Let me show you some of the insights I have gathered on a sample VMware environment:

  • Overview: ESXi v. 5.0 / 14 Hosts / 372 VMs / 5 Clusters / 139 DataStores / DataCenters
  • VM O/S: 22 Flavors, 34% W2K8R2, 27% VDI, 16% W2K3 Standard (x32)
  • VM Info: 372 Total (241 Powered On), 2 vCPU, 5GB vRAM, 2 vDisks
  • CPU: 28 Sockets, 148 Cores, 45 GHz, 607 vCPUs, 4.2 vCPU/Core (Avg.)
  • Memory: 2.5 TB Physical, 1.8 TB Allocated, 40% Avg. Utilization
  • Storage - NFS: 13 DataStores, 106 TB Capacity, 20.5 TB Provisioned, 20.5 Utilized
  • Storage - VMFS: 126 DataStores, 146.5 TB Capacity, 104.5 TB Provisioned, 58 TB Utilized
  • Snapshots: 10 Active

This is a great summary of information that can easily be shared among your team, managment, or fellow VMware friends. I like to think of it as the 'State of the Union' for my VMware environment. Of course, no envioronment is created equal, so mileage may very on what your data looks like - but the important thing is that this information shows that you are 'in command' of the environment that you support.

How I got here.

  1. Install RVTools
  2. Run it against your vCenter server by providing credentials(nothing scary here, it utlizes the VI SDK so all standard VMware APIs being called)

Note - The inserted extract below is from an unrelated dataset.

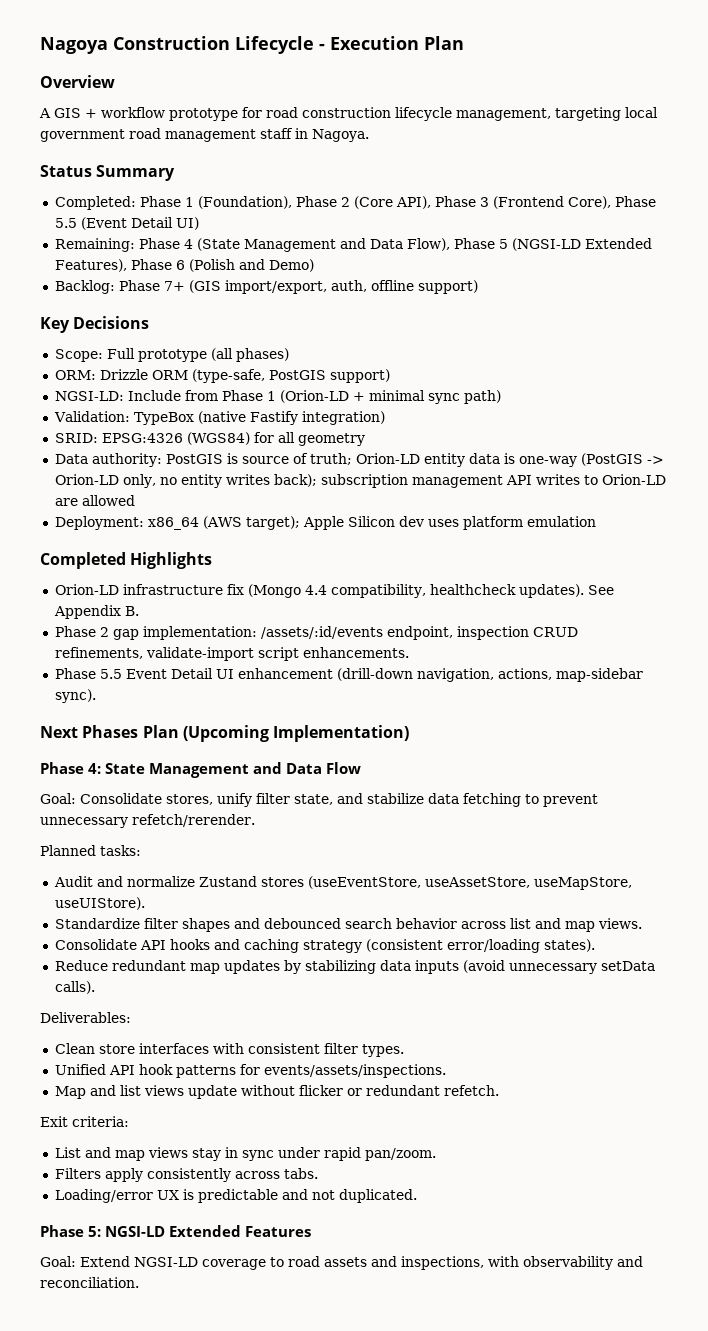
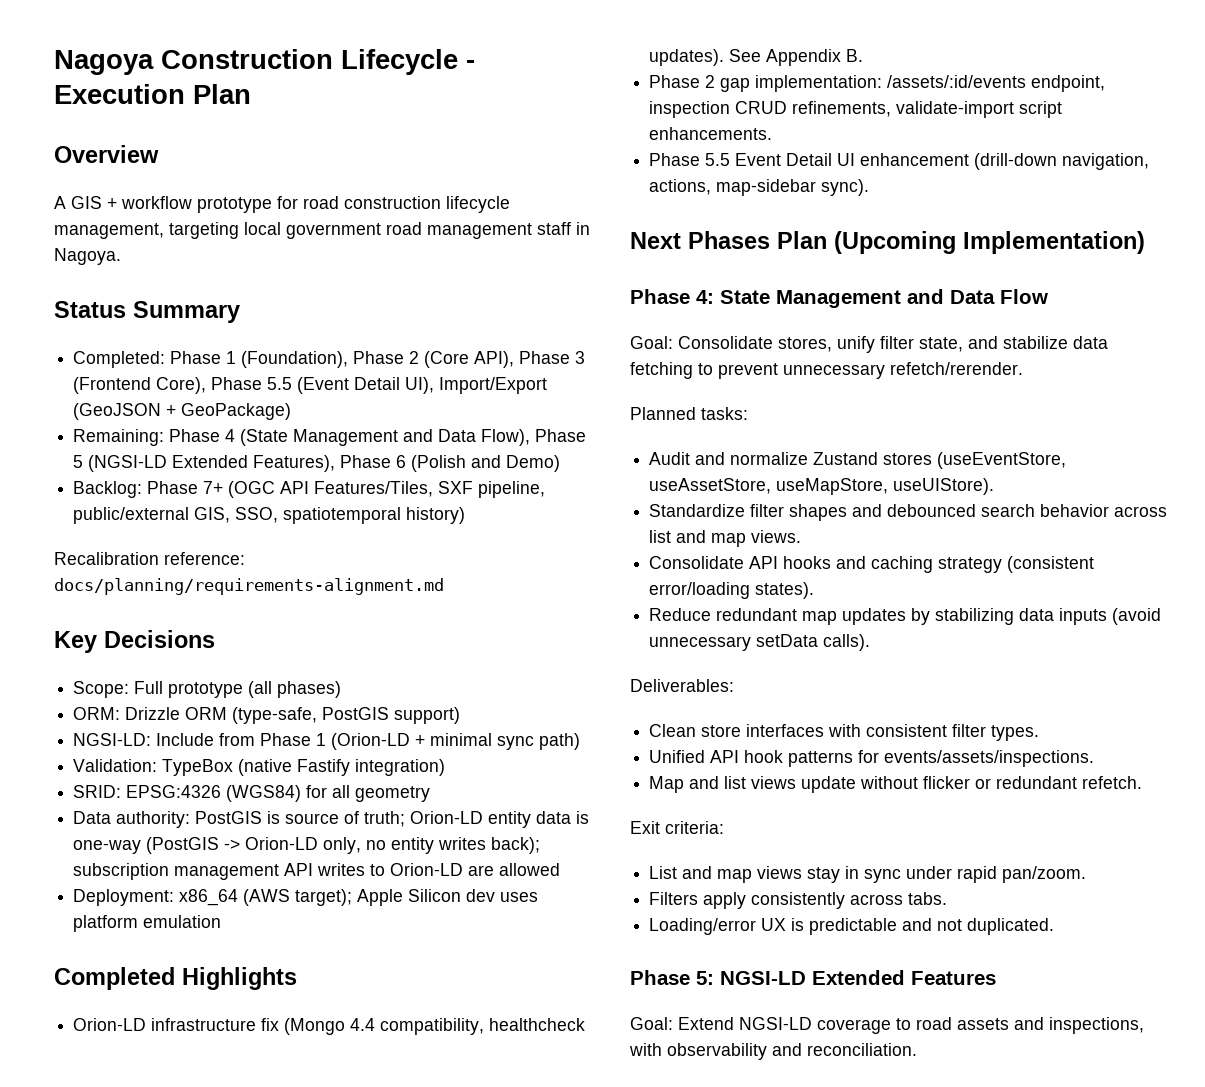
- Completed: Phase 1 (Foundation), Phase 2 (Core API), Phase 3 (Frontend Core), Phase 5.5 (Event Detail UI)
+ Completed: Phase 1 (Foundation), Phase 2 (Core API), Phase 3 (Frontend Core), Phase 5.5 (Event Detail UI), Import/Export (GeoJSON + GeoPackage)
- Backlog: Phase 7+ (GIS import/export, auth, offline support)
+ Backlog: Phase 7+ (OGC API Features/Tiles, SXF pipeline, public/external GIS, SSO, spatiotemporal history)
+ Recalibration reference: docs/planning/requirements-alignment.md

  3. Peruse the tabs that come back....vInfo, vCPU, vMemory, vHosts, vDataStores, vNetwork, and vHealth are my personal favorites.

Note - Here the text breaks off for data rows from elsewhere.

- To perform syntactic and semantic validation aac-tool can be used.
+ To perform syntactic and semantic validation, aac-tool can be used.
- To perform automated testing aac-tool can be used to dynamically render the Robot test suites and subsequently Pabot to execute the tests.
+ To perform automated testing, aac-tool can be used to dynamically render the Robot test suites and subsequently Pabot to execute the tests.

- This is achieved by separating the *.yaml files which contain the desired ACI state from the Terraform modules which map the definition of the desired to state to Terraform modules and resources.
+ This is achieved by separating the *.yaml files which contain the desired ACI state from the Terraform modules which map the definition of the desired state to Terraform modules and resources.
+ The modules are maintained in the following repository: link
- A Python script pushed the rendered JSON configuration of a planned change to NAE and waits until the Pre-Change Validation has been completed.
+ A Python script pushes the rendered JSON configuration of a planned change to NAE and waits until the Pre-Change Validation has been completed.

  4. Export to Excel using File > Export all to Excel
  5. Open up the exported file in Excel and browse to the vInfo tab
  6. Select all of the Data on this tab (I usually perform a Ctrl+A, but you can also hit the Select All button located in the top left corner of the worksheet.
  7. Create a Pivot Table...Mileage will vary depending on what version of Excel you are using for this next step...in Office 2007, it is located on the Insert > Pivot Table, on a Mac it is located in Data > Pivot Table. When prompted open the Pivot table up as a new sheet.

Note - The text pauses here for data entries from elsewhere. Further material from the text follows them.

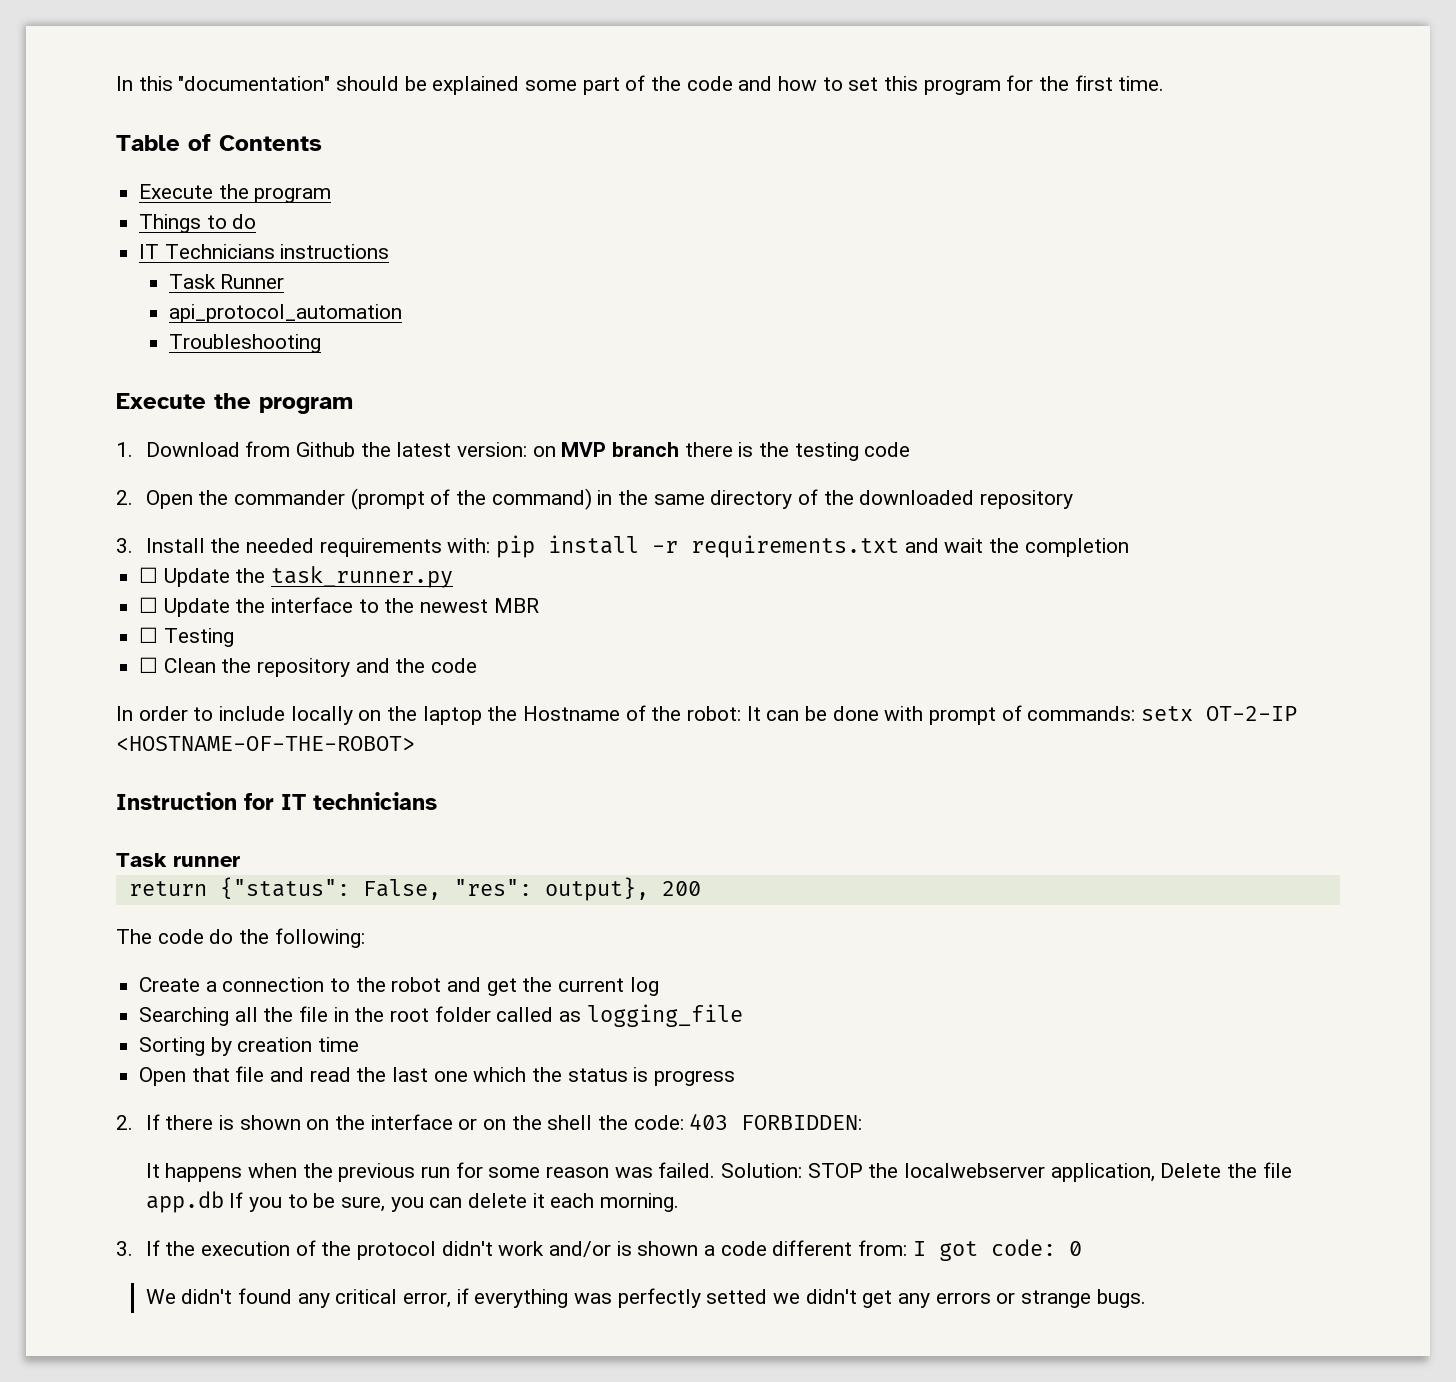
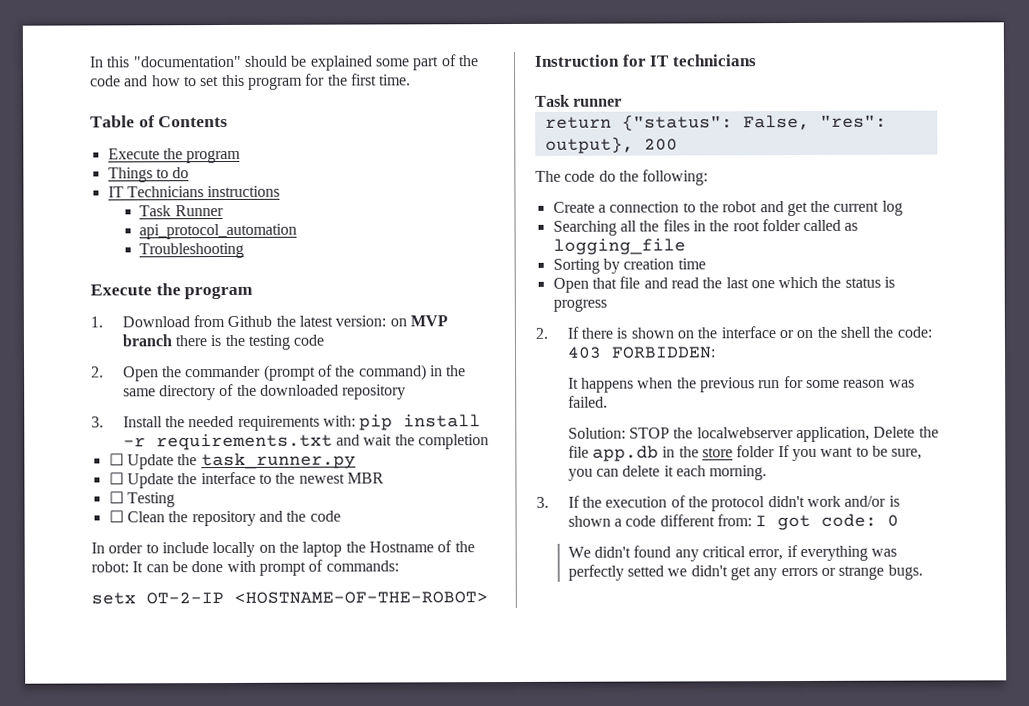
- In order to include locally on the laptop the Hostname of the robot: It can be done with prompt of commands: setx OT-2-IP <HOSTNAME-OF-THE-ROBOT>
+ In order to include locally on the laptop the Hostname of the robot: It can be done with prompt of commands:
+ setx OT-2-IP <HOSTNAME-OF-THE-ROBOT>
- Searching all the file in the root folder called as logging_file
+ Searching all the files in the root folder called as logging_file
- It happens when the previous run for some reason was failed. Solution: STOP the localwebserver application, Delete the file app.db If you to be sure, you can delete it each morning.
+ It happens when the previous run for some reason was failed.
+ Solution: STOP the localwebserver application, Delete the file app.db in the store folder If you want to be sure, you can delete it each morning.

  8. Stop & Breathe.....Pivot Tables are extremely powerful but can be a bit overwhelming if you are not use to using them. We will go through one Pivot here and build on them in future posts if there is interest.
  9. For this post, we will find the number of VMs, Average # of vCPUs and vRAM per VM, % of running O/S, and in use Memory.
  10. Using the Excel Pivot Table Builder, clear out all of the default entries by dragging and dropping values out of the Row, Values, & Columns Field.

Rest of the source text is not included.